[Requirement] Copy each line below holding "Simulation".

[Revision tracking records]

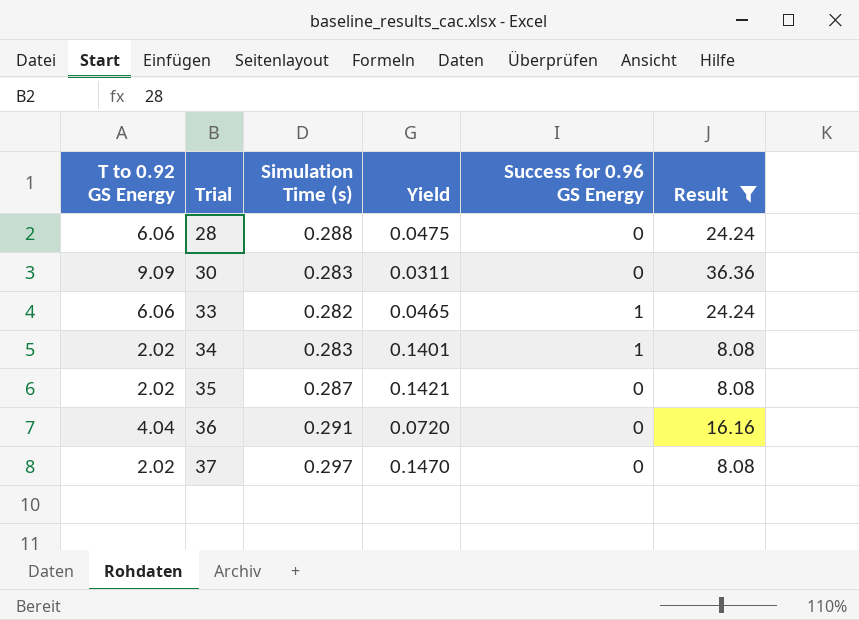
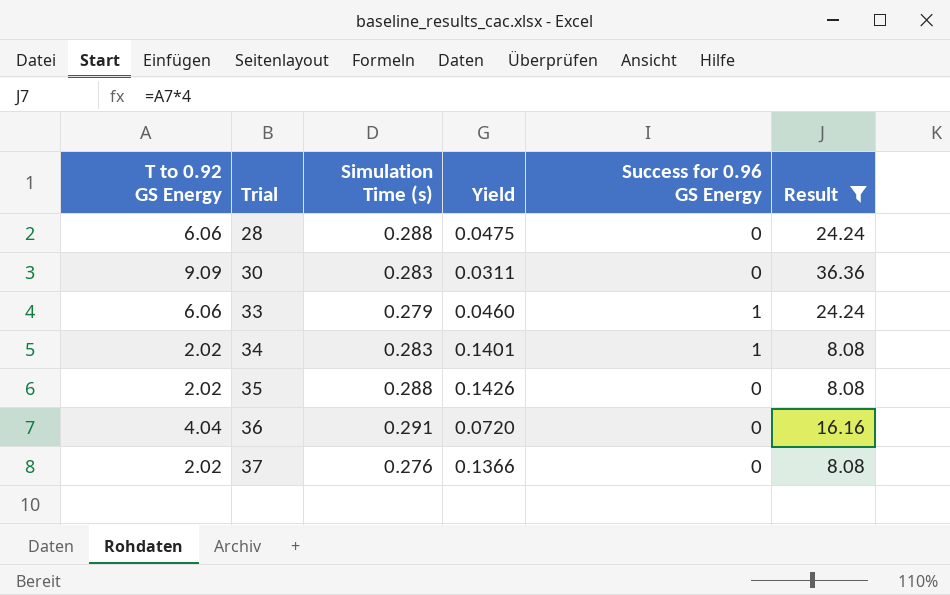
33 | Simulation Time (s): 0.282 -> 0.279
33 | Yield: 0.0465 -> 0.0460
35 | Simulation Time (s): 0.287 -> 0.288
35 | Yield: 0.1421 -> 0.1426
37 | Simulation Time (s): 0.297 -> 0.276
37 | Yield: 0.1470 -> 0.1366

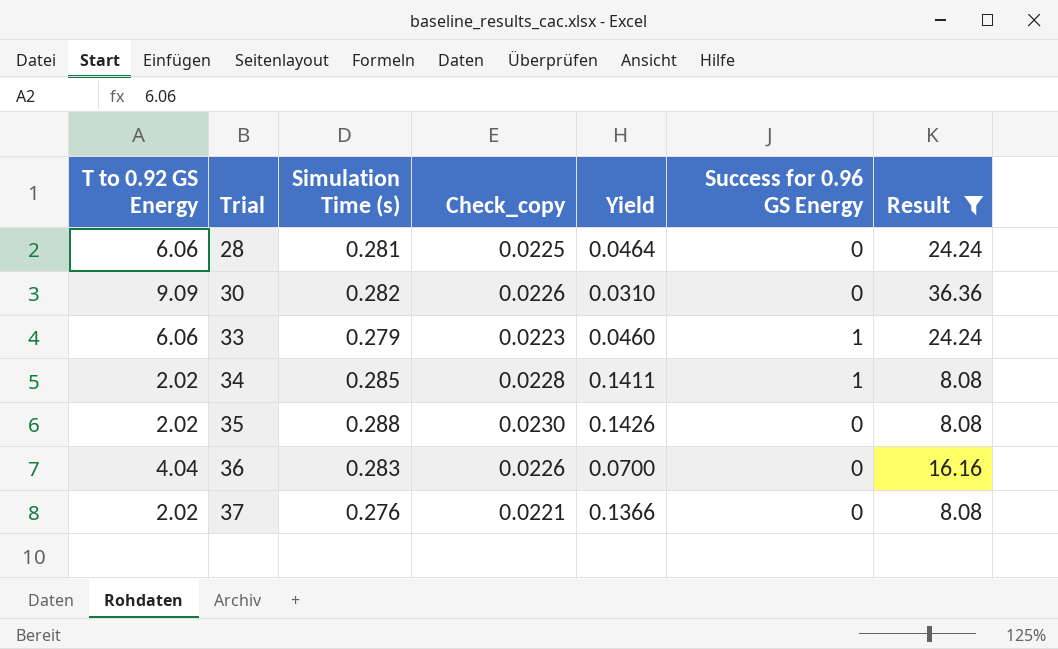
column Check_copy | formula: none -> [Simulation Time (s)] * 0.08
28 | Simulation Time (s): 0.288 -> 0.281
28 | Yield: 0.0475 -> 0.0464
30 | Simulation Time (s): 0.283 -> 0.282
30 | Yield: 0.0311 -> 0.0310
34 | Simulation Time (s): 0.283 -> 0.285
34 | Yield: 0.1401 -> 0.1411
36 | Simulation Time (s): 0.291 -> 0.283
36 | Yield: 0.0720 -> 0.0700

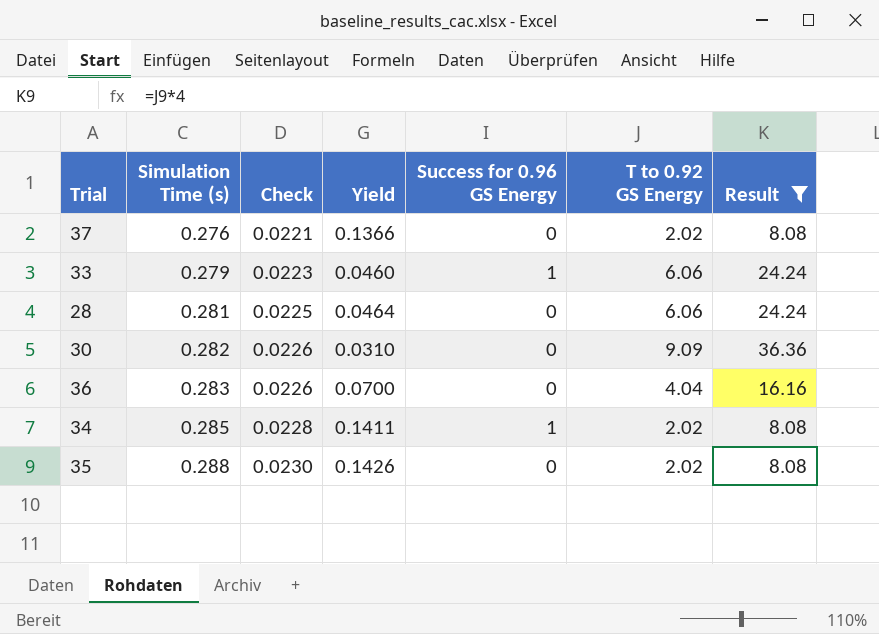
row order: Trial ascending -> Simulation Time (s) ascending
column name: Check_copy -> Check
column T to 0.92 GS Energy | position: 1 -> 6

[Output of the exercise]
33 | Simulation Time (s): 0.282 -> 0.279
35 | Simulation Time (s): 0.287 -> 0.288
37 | Simulation Time (s): 0.297 -> 0.276
column Check_copy | formula: none -> [Simulation Time (s)] * 0.08
28 | Simulation Time (s): 0.288 -> 0.281
30 | Simulation Time (s): 0.283 -> 0.282
34 | Simulation Time (s): 0.283 -> 0.285
36 | Simulation Time (s): 0.291 -> 0.283
row order: Trial ascending -> Simulation Time (s) ascending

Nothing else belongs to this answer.